Why Noynoying is Annoying

It’s sooooo annoying talaga,  these people! Grabe! (Or words to that effect)

It’s not me talking but Mr. Conrad De Quiros in yesterday’s Inquirer. In his almost apoplectic excoriation of the exponents of Noynoying, he takes everything and everyone to task, from Wikipedia to leftist youth groups to Manny Villar (?). Villar is as trapo as they come, but to connect him to the rising phenomena of Noynoying is stretching it a bit far.

Calling it puerile and a horrendous contratemps, De Quiros equates Noynoying as breaking faith with President Aquino heroic and epic efforts to fight corruption. He fears that that the spread of Noynoying would be playing into the hands of Gloria Arroyo’s propagandists and lead the young to perdition and the country to ruin.

Lighten up, comrade Conrad.

Noynoying is not going to weaken the fight against corruption or render it superficial or unimportant in the minds of the people. If all it takes is the simple act of taking an effortless pose, or activity consisting of sitting or standing around, in an unconcerned manner to derail the so-called fight against corruption, then there was nothing behind it in the first place but empty air.

And it’s not out of sync with events; it’s really more in tune with the prevailing zeitgeist. In the age of social media,  such stunts are valid  and acceptable forms of self-expression.

His tiresome finger-wagging notwithstanding, De Quiros was right in giving the youthful demonstrators who brought forth Noynoying proper credit for creativity. They gave a humorous, politically-meaningful and very Filipino  twist to  the largely mindless fad of planking (” to lay horizontally in a strange and unusual place” according to Urban distionary) It’s all in good fun, albeit with a serious message for the administration of P-Noy.

And therein lies the reason why people like De Quiros find Noynoying about as funny as a heart attack. It hits a raw nerve and is too uncomfortably close to the truth.

Noynoying is political satire and street theater in a neat package. But in its parody of the laid-back governance of President Aquino, it eloquently transmits the rising perception that nobody is at the wheel. According to Ramon Tulfo, The President apparently spends much of his time lately just watching the impeachment trial of his arch-enemy, Chief Justice Renato Corona instead of attending to pressing matters of state. Not to begrudge him his afternoon entertainment, but there are urgent matters clamoring to be addressed, not least of which are rising oil prices and the resulting hardships and civil unrest which gave rise to Noynoying.
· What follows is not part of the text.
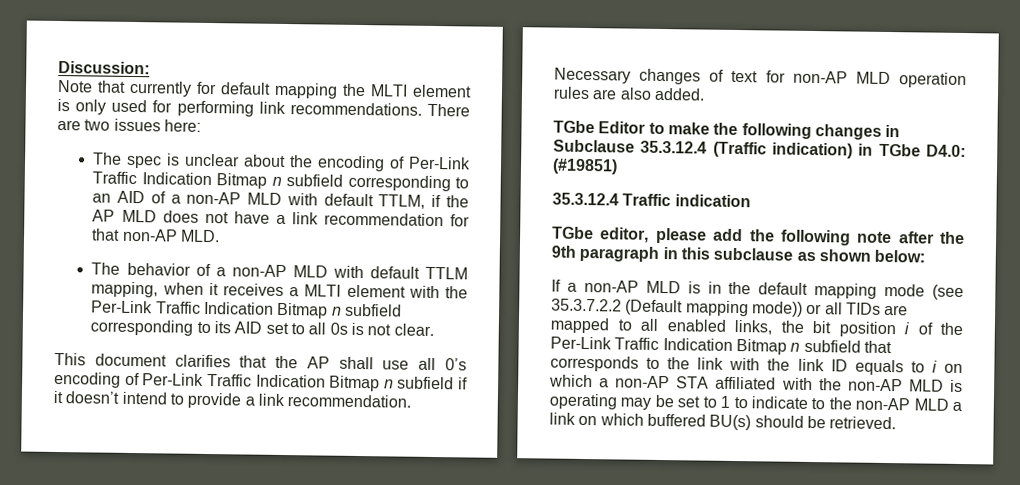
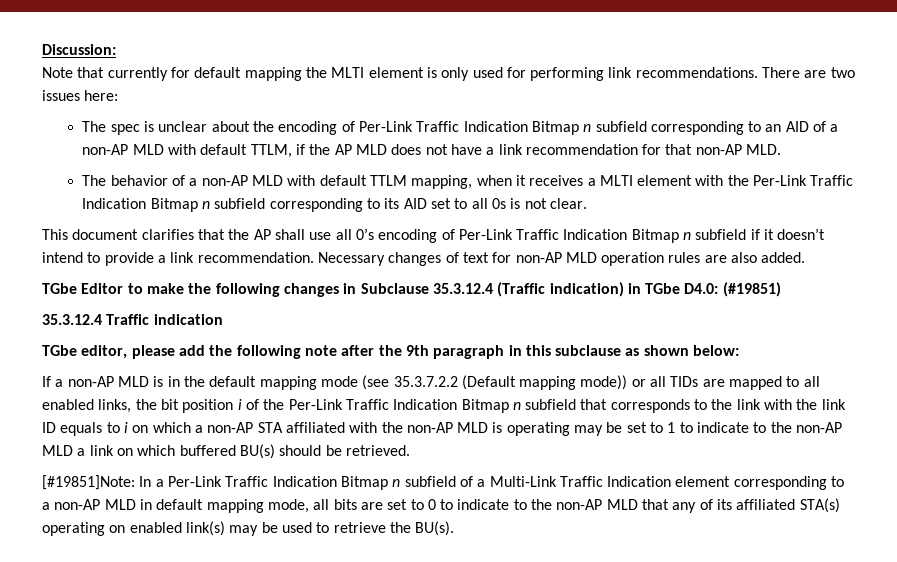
+ [#19851]Note: In a Per-Link Traffic Indication Bitmap n subfield of a Multi-Link Traffic Indication element corresponding to a non-AP MLD in default mapping mode, all bits are set to 0 to indicate to the non-AP MLD that any of its affiliated STA(s) operating on enabled link(s) may be used to retrieve the BU(s).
Even the Wall Street Journal has taken notice of this phenomenon. According to a report by James Hookway, Basically, Noynoying involves sitting around staring into space, much like Mr. Aquino supposedly does instead of running the country. Mr. Hookway also makes unflattering references to a staple character of Philippine folk tales, Juan Tamad. Pretty accurate, in the view of a number of people who would normally support the programs espoused by P-Noy. We want him to succeed, they say, as he is our President, for good or ill, for the next four years. But he cannot be effective unless he gets serious about the admittedly difficult and dirty job of attending to the needs of 90 million Filipinos.

But this is not a video game anymore. It behooves the President to pay attention to what Noynoying is trying to say and not dismiss it as an irrelevant fad. Behind the humor, the message is deadly serious.